ASIC Review’s Managed Funds’ Valuation of Illiquid Assets During COVID-19

Are you a responsible entity of a fund that is concerned about liquidity during the COVID-19 pandemic? Are you concerned that you are in breach of the financial requirements of your Australian financial services license? Do you need to update your disclosures to reflect the current market environment? Do you have a query about the requirements of the Corporations Act or ASIC regulation?


ASIC recently released its findings from the review it undertook of managed funds’ illiquid asset valuation practices during the early stages of the COVID-19 pandemic.At that time, investor reactions to the pandemic drove significant downturns in global and domestic markets across many asset classes.

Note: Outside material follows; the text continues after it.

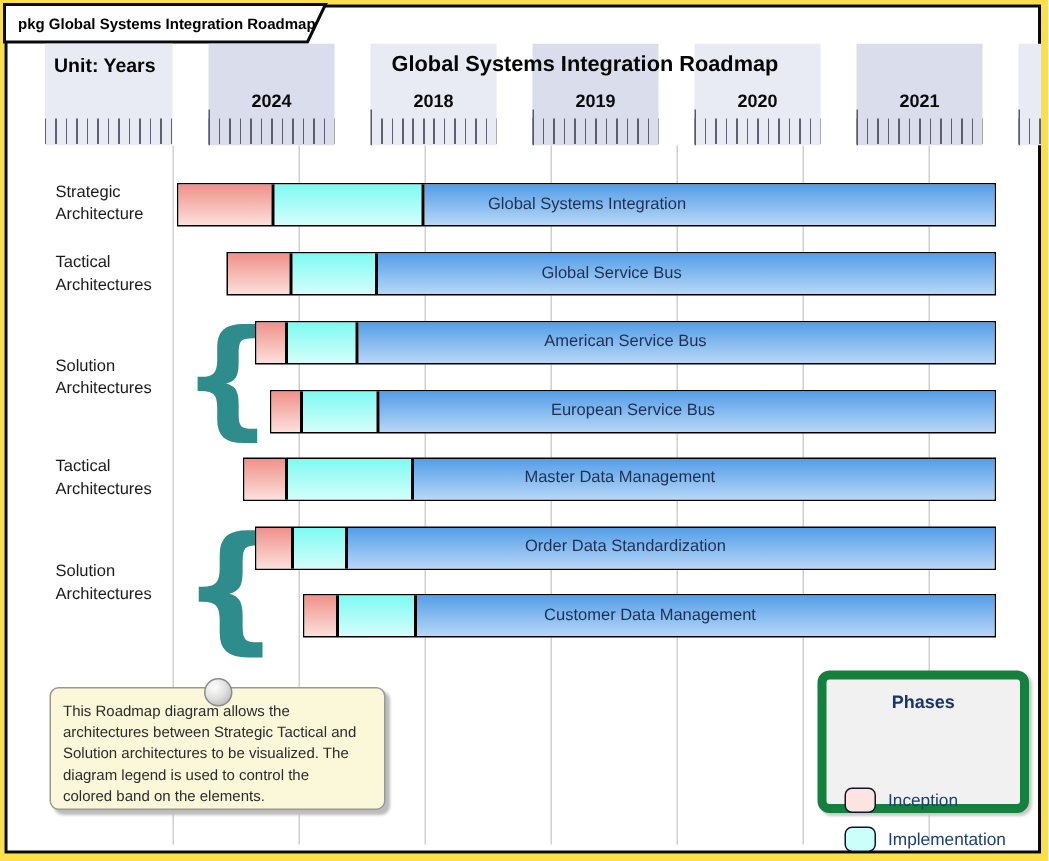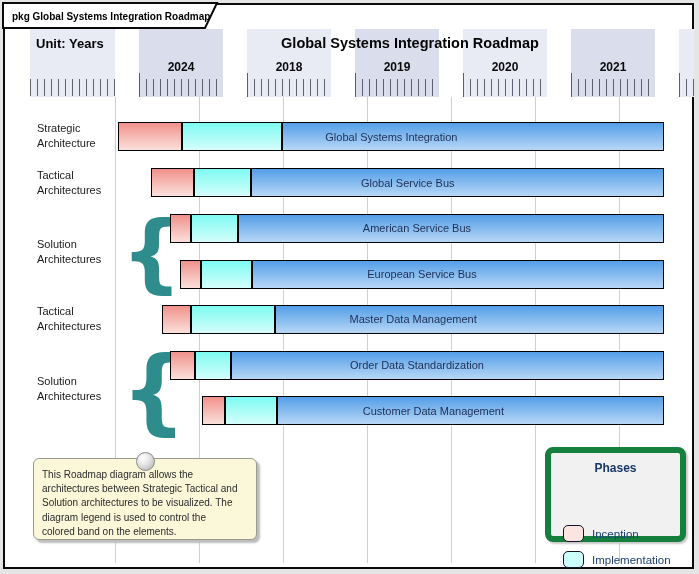"pkg Global Systems Integration Roadmap" #stage { background: #e5e5e5 -> #fde047 }
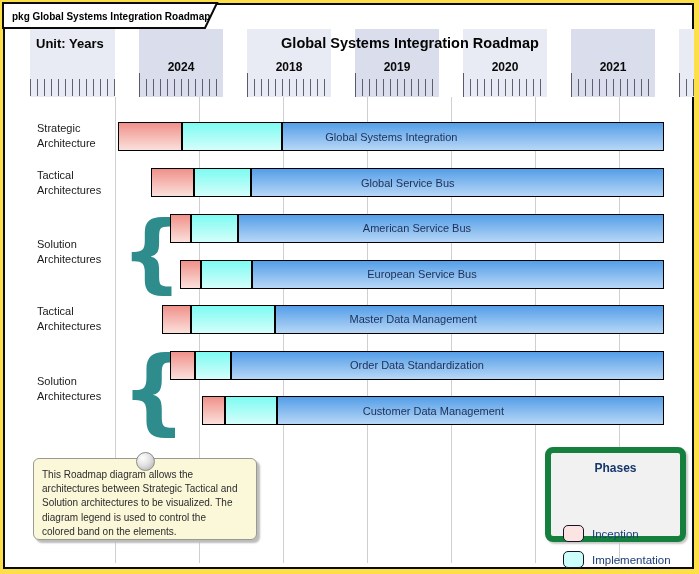"Global Systems Integration Roadmap" .title { padding-left: 20px -> none }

ASIC gathered data between 1 March and early November 2020 and undertook the review to assess whether the current regulatory settings for the valuation of illiquid assets are adequate to protect members’ interests in times of heightened market volatility. ASIC examined how well the responsible entities (REs) in the review managed the challenges of illiquid asset valuation whilst meeting their regulatory obligations during this volatile period.

 ASIC reviewed 10 fund managers (REs with around $165 billion in assets under management, including $21 billion in illiquid assets). The review included listed and unlisted registered schemes targeted at retail and wholesale investors. In terms of asset classes, it encompassed direct real property, mortgage, infrastructure, private equity, private debt and hedge funds.

Key findings

ASIC found that the REs were responsive to the increased valuation risks during the review period. They continued to provide timely valuations of their illiquid assets (including by increasing the frequency of valuations, expanding the sources of information to benchmark valuations and assumptions). The REs also continued to be able to obtain and rely on external valuations.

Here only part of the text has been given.